### WHAT TO WORK ON
All lines of the records below that contain the word "Orange" must be listed.

[Source data]
-------
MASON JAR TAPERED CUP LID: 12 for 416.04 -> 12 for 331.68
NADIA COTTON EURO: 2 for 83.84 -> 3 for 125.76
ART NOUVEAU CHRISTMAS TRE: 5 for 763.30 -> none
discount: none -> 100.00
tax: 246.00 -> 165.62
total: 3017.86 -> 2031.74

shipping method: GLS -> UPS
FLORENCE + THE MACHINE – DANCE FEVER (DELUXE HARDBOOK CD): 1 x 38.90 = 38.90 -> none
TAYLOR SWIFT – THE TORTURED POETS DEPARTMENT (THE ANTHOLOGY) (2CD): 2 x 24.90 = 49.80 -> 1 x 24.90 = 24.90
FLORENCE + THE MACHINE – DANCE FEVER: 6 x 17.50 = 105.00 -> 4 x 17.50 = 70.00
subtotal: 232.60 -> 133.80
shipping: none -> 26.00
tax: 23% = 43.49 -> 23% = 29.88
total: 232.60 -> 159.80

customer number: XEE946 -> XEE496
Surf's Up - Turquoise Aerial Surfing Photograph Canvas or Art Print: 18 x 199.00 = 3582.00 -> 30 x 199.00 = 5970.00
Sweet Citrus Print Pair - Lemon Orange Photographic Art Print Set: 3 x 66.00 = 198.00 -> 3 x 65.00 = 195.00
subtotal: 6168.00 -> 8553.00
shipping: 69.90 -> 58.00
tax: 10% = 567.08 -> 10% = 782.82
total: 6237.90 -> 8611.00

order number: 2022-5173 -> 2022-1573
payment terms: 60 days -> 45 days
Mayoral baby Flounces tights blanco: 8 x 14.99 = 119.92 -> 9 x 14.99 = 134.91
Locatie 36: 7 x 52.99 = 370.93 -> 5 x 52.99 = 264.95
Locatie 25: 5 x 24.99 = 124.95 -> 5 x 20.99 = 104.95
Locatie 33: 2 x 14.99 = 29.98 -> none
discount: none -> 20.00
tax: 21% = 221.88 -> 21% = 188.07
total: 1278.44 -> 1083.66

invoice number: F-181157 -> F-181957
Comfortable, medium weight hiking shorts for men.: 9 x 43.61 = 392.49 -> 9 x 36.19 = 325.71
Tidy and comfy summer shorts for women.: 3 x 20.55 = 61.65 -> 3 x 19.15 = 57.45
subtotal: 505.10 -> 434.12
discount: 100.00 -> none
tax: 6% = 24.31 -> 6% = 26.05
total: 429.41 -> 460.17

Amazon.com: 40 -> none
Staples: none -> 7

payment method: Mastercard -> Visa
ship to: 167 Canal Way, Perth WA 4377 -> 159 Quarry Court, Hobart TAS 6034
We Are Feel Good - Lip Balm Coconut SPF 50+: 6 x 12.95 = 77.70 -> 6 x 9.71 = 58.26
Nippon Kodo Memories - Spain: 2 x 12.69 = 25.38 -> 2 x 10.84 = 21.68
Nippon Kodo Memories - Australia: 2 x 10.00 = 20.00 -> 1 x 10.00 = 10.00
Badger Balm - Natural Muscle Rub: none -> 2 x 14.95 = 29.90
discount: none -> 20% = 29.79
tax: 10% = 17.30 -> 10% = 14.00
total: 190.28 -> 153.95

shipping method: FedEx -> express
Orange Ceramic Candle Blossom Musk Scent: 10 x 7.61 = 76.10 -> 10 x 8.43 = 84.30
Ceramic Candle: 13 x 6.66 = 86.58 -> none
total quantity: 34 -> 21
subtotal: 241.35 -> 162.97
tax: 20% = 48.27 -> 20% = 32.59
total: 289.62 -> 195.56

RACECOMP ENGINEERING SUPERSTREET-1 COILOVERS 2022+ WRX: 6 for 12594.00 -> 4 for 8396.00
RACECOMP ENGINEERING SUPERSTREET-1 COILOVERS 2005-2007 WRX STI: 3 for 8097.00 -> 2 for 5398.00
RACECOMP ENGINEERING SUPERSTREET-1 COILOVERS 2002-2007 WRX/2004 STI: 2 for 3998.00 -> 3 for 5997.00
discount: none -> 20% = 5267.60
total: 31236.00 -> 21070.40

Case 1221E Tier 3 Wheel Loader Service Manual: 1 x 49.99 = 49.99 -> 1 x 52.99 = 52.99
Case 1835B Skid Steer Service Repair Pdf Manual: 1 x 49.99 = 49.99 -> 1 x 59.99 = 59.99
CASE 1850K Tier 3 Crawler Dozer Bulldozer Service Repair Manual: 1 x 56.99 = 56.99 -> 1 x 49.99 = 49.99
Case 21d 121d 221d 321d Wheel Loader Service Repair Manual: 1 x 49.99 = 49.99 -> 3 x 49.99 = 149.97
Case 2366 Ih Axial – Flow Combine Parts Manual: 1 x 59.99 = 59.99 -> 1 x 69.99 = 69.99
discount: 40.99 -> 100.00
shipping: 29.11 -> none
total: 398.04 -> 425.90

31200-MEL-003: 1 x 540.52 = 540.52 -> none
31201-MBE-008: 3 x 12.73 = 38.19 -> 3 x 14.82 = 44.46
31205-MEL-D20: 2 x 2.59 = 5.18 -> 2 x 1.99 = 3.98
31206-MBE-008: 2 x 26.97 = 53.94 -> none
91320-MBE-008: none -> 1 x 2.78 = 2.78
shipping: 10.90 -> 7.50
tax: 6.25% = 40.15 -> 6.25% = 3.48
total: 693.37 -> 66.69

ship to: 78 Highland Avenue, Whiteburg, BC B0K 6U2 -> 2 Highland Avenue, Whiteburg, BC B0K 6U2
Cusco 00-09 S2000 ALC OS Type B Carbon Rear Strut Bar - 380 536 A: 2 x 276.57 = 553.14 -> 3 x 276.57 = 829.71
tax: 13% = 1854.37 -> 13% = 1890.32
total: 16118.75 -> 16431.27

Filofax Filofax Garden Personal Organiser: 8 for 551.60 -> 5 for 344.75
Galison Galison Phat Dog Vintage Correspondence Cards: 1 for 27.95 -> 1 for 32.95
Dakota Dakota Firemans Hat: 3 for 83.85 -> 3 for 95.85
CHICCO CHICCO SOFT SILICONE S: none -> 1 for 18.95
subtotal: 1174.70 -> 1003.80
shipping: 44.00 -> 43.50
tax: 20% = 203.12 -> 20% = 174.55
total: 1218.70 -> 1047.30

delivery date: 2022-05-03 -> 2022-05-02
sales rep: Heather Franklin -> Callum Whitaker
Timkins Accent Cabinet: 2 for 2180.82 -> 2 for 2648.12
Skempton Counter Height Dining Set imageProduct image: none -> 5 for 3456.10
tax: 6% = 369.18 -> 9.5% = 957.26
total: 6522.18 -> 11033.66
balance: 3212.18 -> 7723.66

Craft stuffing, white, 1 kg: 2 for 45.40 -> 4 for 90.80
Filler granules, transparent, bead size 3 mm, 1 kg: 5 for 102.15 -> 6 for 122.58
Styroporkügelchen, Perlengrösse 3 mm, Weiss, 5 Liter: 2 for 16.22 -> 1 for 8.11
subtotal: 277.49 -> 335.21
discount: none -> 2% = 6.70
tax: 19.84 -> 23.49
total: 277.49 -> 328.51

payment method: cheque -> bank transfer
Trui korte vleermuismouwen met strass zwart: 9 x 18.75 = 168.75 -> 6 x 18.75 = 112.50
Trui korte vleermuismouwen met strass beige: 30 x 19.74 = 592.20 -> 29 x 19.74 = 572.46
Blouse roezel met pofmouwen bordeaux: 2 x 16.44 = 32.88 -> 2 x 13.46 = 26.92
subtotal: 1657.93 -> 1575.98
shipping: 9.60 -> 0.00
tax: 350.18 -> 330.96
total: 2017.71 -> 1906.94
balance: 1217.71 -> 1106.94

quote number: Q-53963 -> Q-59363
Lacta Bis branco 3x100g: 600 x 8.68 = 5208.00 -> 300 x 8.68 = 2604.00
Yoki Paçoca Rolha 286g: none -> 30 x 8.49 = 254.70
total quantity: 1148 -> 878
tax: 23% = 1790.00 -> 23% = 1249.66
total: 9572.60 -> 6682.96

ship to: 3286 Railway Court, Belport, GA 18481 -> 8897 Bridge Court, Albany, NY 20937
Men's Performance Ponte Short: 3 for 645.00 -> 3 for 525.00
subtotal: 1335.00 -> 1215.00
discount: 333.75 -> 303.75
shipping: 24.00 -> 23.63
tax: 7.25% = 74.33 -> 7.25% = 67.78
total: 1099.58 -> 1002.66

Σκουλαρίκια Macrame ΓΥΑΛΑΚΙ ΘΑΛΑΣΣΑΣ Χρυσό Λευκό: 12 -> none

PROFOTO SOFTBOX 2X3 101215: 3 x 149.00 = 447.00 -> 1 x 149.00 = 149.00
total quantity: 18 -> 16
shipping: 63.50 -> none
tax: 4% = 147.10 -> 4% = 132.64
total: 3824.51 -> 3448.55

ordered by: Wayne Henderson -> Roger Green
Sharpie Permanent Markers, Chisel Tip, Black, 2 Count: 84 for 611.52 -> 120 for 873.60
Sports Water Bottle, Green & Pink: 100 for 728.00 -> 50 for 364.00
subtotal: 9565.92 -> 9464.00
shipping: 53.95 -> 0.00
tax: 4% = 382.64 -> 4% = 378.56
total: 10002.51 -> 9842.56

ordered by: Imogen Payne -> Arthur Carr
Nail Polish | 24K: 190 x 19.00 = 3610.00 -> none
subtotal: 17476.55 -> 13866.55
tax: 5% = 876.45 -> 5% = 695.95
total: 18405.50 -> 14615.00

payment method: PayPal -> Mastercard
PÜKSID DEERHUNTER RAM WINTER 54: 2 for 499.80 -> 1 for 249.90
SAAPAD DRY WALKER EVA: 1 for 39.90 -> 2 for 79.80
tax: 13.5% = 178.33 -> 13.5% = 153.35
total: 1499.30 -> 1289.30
-------
### SOLVED PROBLEM
Sweet Citrus Print Pair - Lemon Orange Photographic Art Print Set: 3 x 66.00 = 198.00 -> 3 x 65.00 = 195.00
Orange Ceramic Candle Blossom Musk Scent: 10 x 7.61 = 76.10 -> 10 x 8.43 = 84.30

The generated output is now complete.